• EXERCISE DIRECTIONS:
Once you find the line with "Folk 17 Tumbled Stone Coaster: 24 -> 36" in the entries below, return exactly every line from it through the line with "Folk 21 Tumbled Stone Coaster: 216 -> 228".

(EXTRACTED DATA begins)

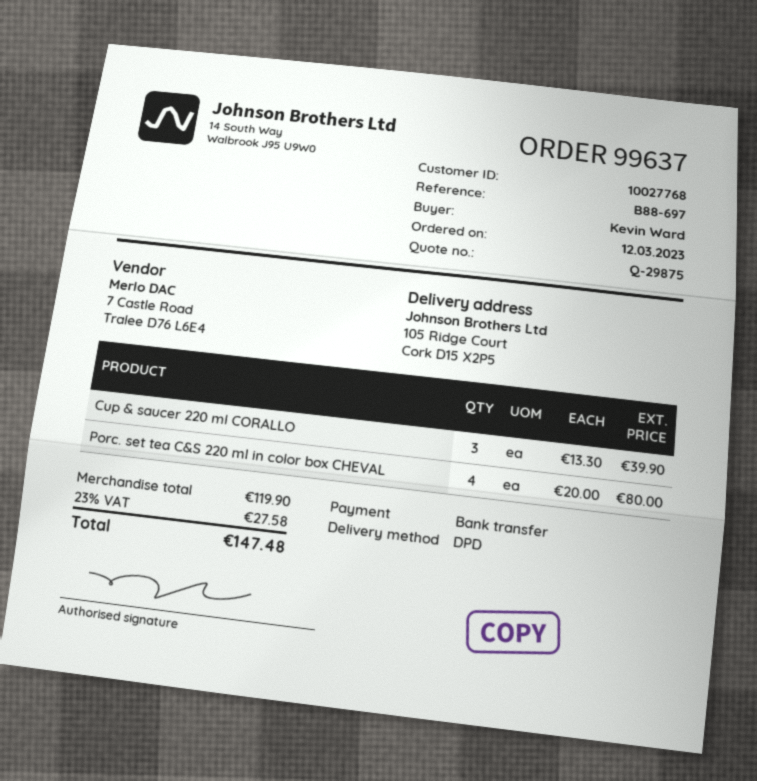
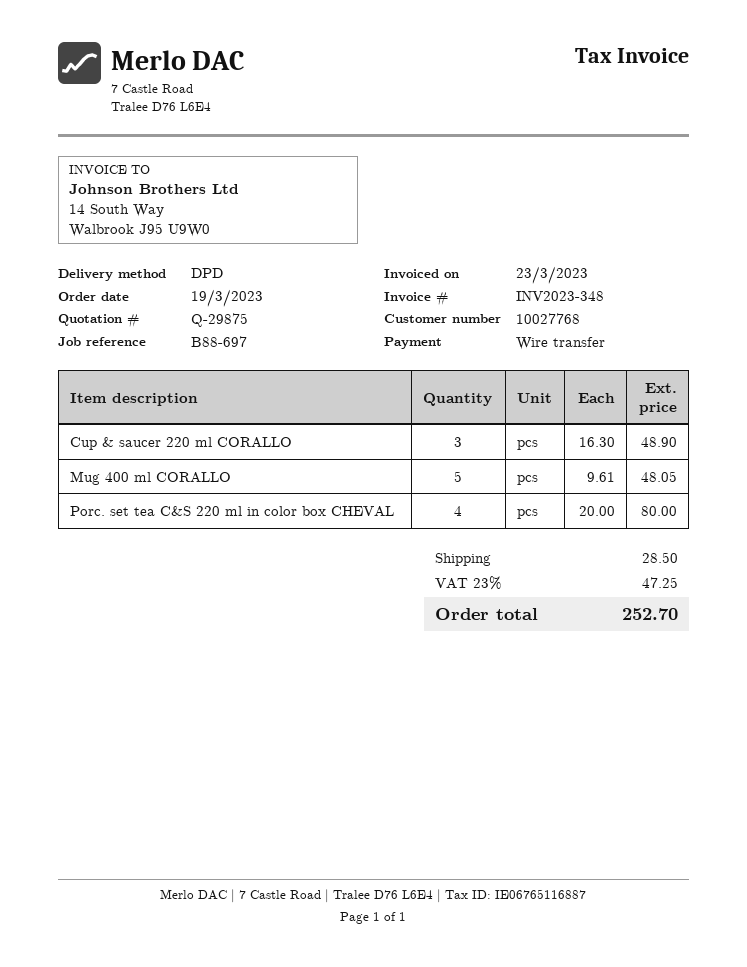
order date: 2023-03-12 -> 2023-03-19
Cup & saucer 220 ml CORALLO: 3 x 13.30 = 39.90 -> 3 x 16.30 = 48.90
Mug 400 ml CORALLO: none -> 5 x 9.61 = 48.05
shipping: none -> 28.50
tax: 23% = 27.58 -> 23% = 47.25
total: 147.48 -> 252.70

(EXTRACTED DATA ends)
(EXTRACTED DATA begins)

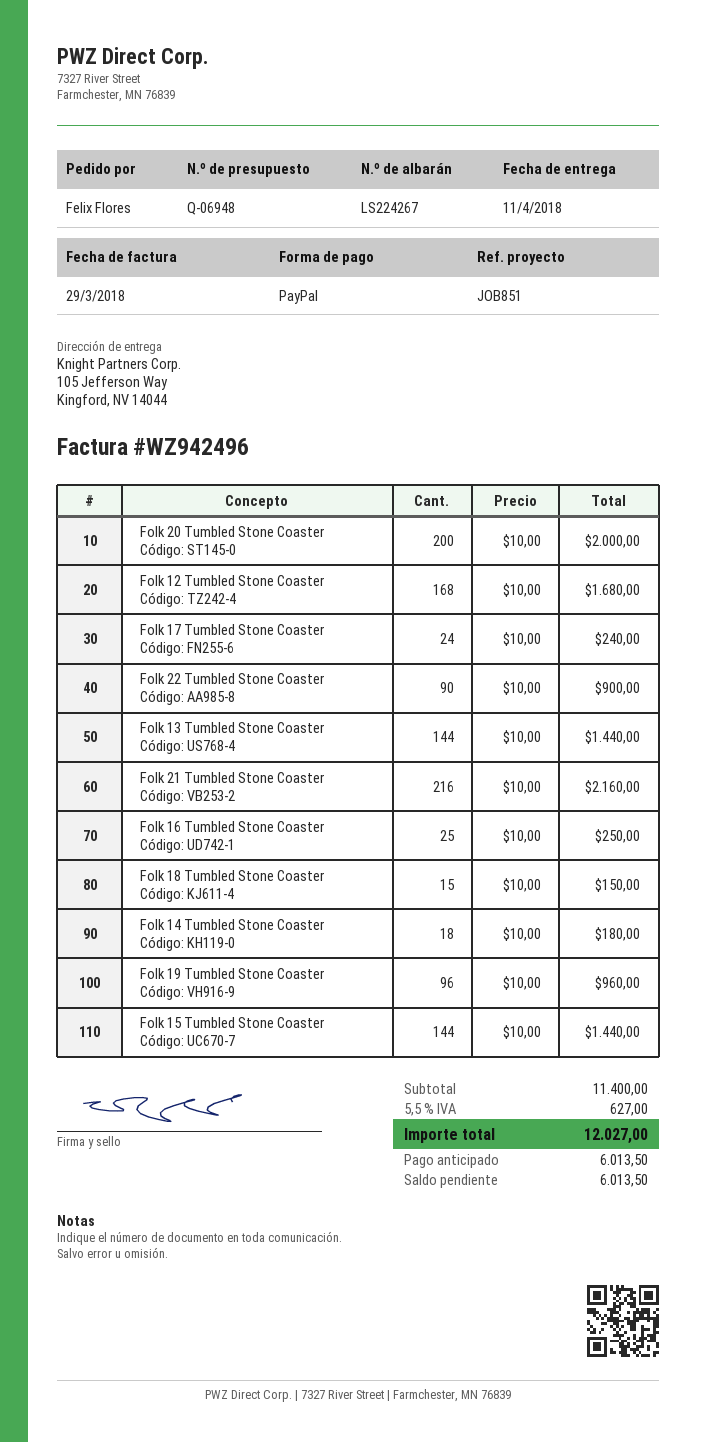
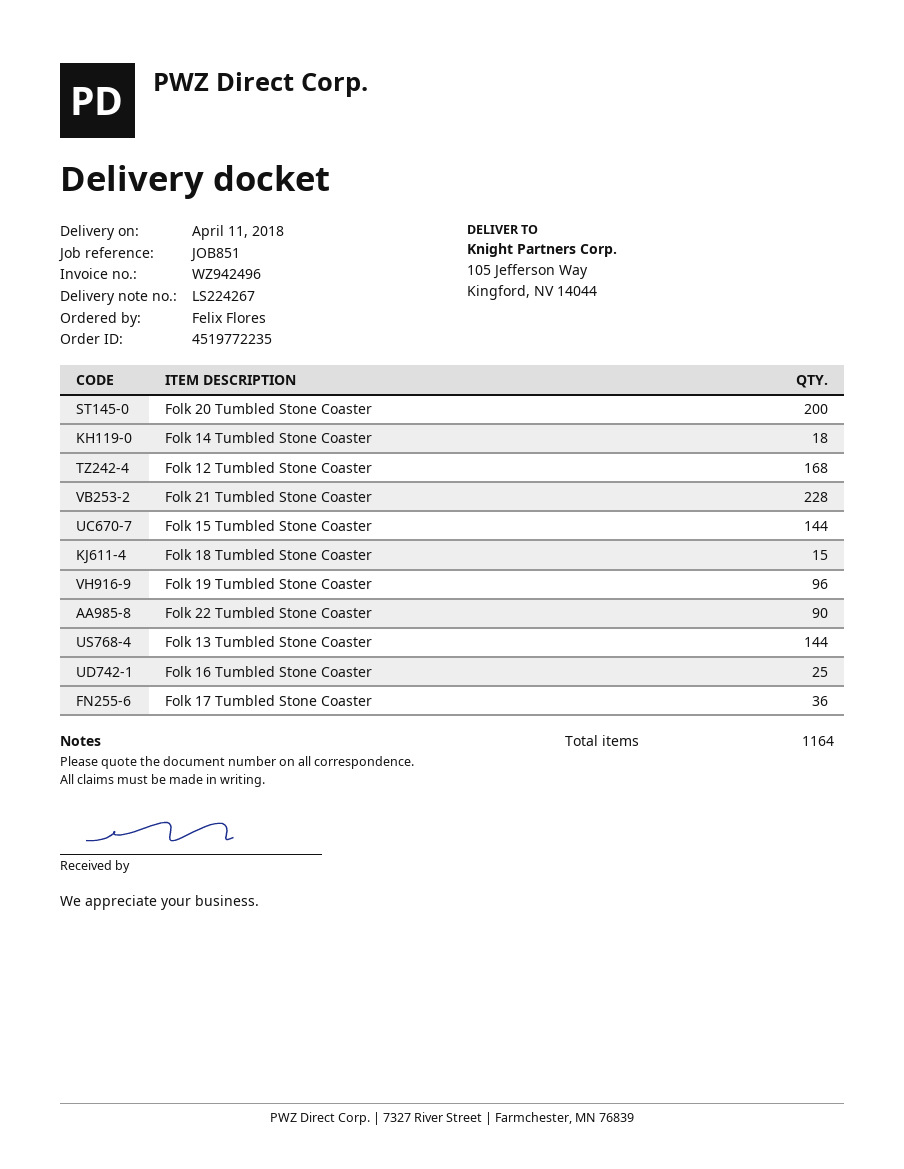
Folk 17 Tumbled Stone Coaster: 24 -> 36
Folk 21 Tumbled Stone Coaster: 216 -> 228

(EXTRACTED DATA ends)
(EXTRACTED DATA begins)

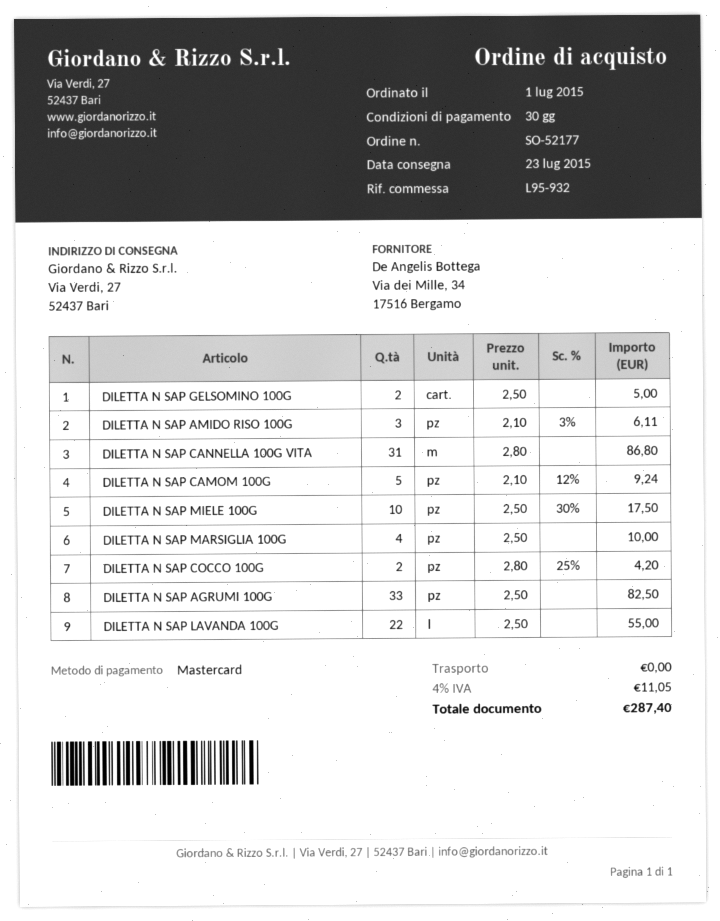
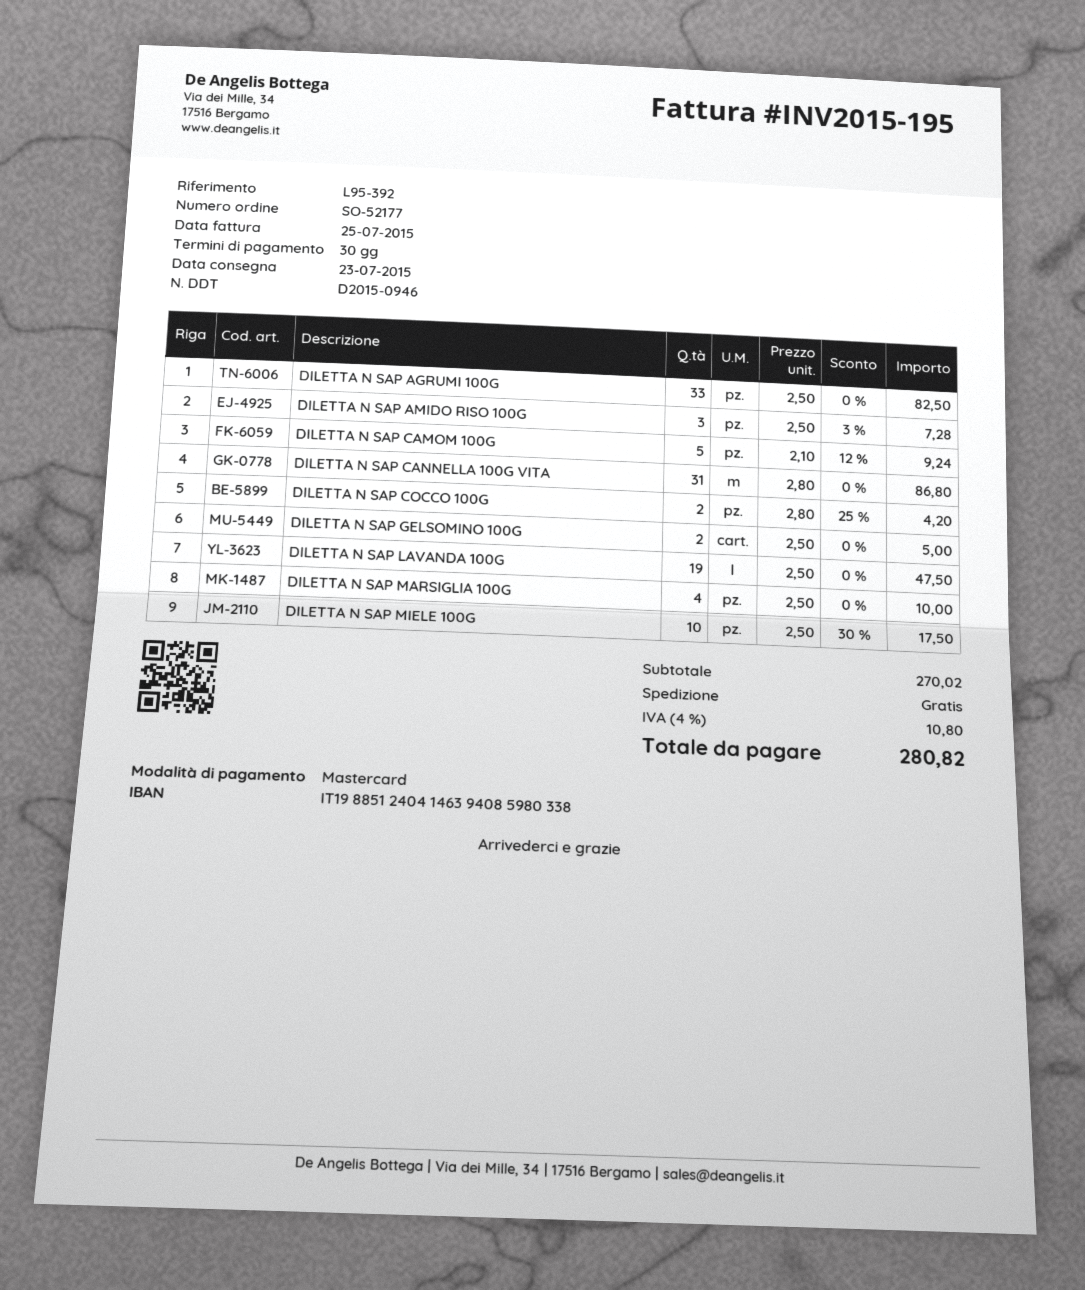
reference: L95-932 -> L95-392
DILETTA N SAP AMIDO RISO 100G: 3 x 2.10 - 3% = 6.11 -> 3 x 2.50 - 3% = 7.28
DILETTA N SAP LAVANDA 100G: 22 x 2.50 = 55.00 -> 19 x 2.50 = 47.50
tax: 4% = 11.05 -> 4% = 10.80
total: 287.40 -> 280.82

(EXTRACTED DATA ends)

• OUTPUT:
Folk 17 Tumbled Stone Coaster: 24 -> 36
Folk 21 Tumbled Stone Coaster: 216 -> 228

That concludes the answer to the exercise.